Bimbimbici 2017: i supereroi di Fiab hanno vinto

di Alessandro Di Stefano
Un'edizione, la 18esima, che ha fatto davvero diventare grande una delle più importanti manifestazioni della Fiab. Bimbimbici 2017 ha coinvolto tutta Italia, 200 comuni che hanno visto sfilare le carovane dei supereroi in sella per chiedere città più sicure e a misura soprattutto dei ciclisti più piccoli. A Bari, città capofila di quest'anno, si è parlato di 2mila persone. "Ho visto davvero una marea di gente - ha commentato la Presidente Giulietta Pagliaccio - senza dubbio un successo. E non voglio immaginare quante in più ce ne sarebbero state senza il G7 che ha paralizzato la città". Parole di apprezzamento anche per la partecipazione del primo cittadino Decaro, il quale, a margine della manifestazione, ha fatto un coraggioso annuncio: chiusura al traffico sul lungomare durante le domeniche estive.

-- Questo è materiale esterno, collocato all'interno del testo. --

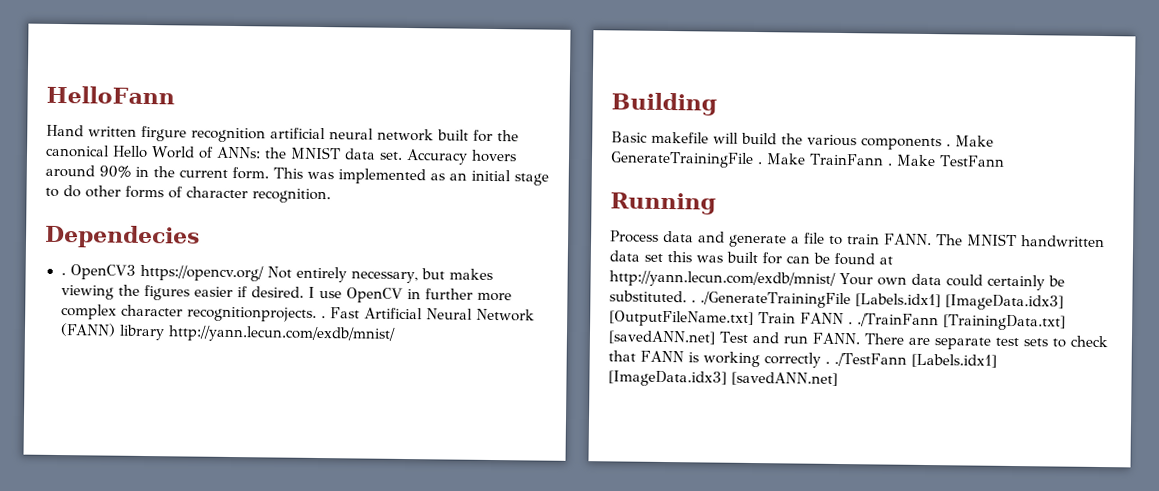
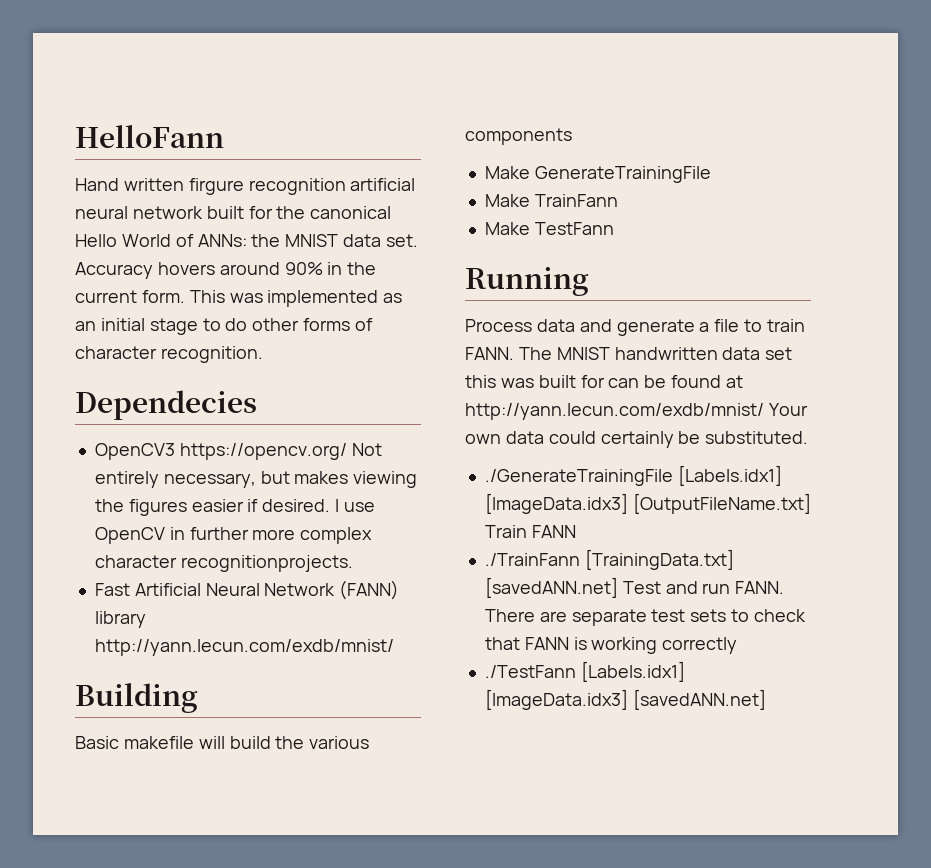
  Dependecies
- . OpenCV3 https://opencv.org/ Not entirely necessary, but makes viewing the figures easier if desired.
+ OpenCV3 https://opencv.org/ Not entirely necessary, but makes viewing the figures easier if desired.
- I use OpenCV in further more complex character recognitionprojects. . Fast Artificial Neural Network (FANN) library http://yann.lecun.com/exdb/mnist/
+ I use OpenCV in further more complex character recognitionprojects.
+ Fast Artificial Neural Network (FANN) library http://yann.lecun.com/exdb/mnist/
- Basic makefile will build the various components . Make GenerateTrainingFile . Make TrainFann . Make TestFann
+ Basic makefile will build the various components
+ Make GenerateTrainingFile
+ Make TrainFann
+ Make TestFann
- The MNIST handwritten data set this was built for can be found at http://yann.lecun.com/exdb/mnist/ Your own data could certainly be substituted. . ./GenerateTrainingFile [Labels.idx1] [ImageData.idx3] [OutputFileName.txt] Train FANN . ./TrainFann [TrainingData.txt] [savedANN.net] Test and run FANN.
+ The MNIST handwritten data set this was built for can be found at http://yann.lecun.com/exdb/mnist/ Your own data could certainly be substituted.
+ ./GenerateTrainingFile [Labels.idx1] [ImageData.idx3] [OutputFileName.txt] Train FANN
+ ./TrainFann [TrainingData.txt] [savedANN.net] Test and run FANN.
- There are separate test sets to check that FANN is working correctly . ./TestFann [Labels.idx1] [ImageData.idx3] [savedANN.net]
+ There are separate test sets to check that FANN is working correctly
+ ./TestFann [Labels.idx1] [ImageData.idx3] [savedANN.net]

Soddisfazione generale per Bimbimbici anticipata da una copertura mediatica importante dell'evento, con una rassegna stampa nazionale e soprattutto locale. Buono il risultato anche a Cremona, altra città "capitale" per quest'edizione di Bimbimbici, dove il Presidente di Fiab Biciclettando Piercarlo Bertolotti ha fatto i conti coi partecipanti. "Nonostante il rischio maltempo, alla fine gli iscritti erano oltre 200. A questi si sono aggiunti un altro centinaio di curiosi lungo il percorso". Numeri simili, ma anche di molto superiori, sotto altri campanili, come ad esempio a Cuneo (in apertura, una foto ripresa dal sito di Fiab Cuneo Bicingiro).
A gestire per anni uno degli eventi più importanti del calendario Fiab, Pina Spagnolello, ex presidente di Ciclodi ed ex membro del Consiglio Nazionale Fiab, non poteva che esultare di fronte alle cifre di quest'edizione. "A Lodi eravamo in 300. Ma ho ricevuto un sacco di messaggi: ovunque Bimbimbici ha avuto tanti iscritti e molta partecipazione". Anche in quei comuni, come Pesaro, dove non esiste una Fiab locale. E infatti nel comune marchigiano, grazie anche al lavoro di Thomas Flenghi, il mobility manager che sta dietro la realizzazione e lo sviluppo della Bicipolitana cittadina, la cifra dei partecipanti ha sfiorato la quarta cifra.
Più marcata quest'anno infine la tendenza delle aziende a farsi carico dell'organizzazione dei vari eventi. "Imprese che rientrano nel Club della Imprese Amiche della Bicicletta (CIAB) si sono mosse - precisa il coordinatore regionale Fiab per l'Emilia Romagna Bibi Bellini - ma c'è anche un Decathlon, addirittura singoli cittadini che si sono gestiti la propria Bimbimbici". Un segnale di successo non soltanto della Fiab, ma anche di un vero e proprio marchio, Bimbimbici, che di anno in anno ha convinto tanto la politica locale quanto i privati. "Per il futuro, già dal prossimo anno - conclude Bellini - questo è un trend da tenere d'occhio".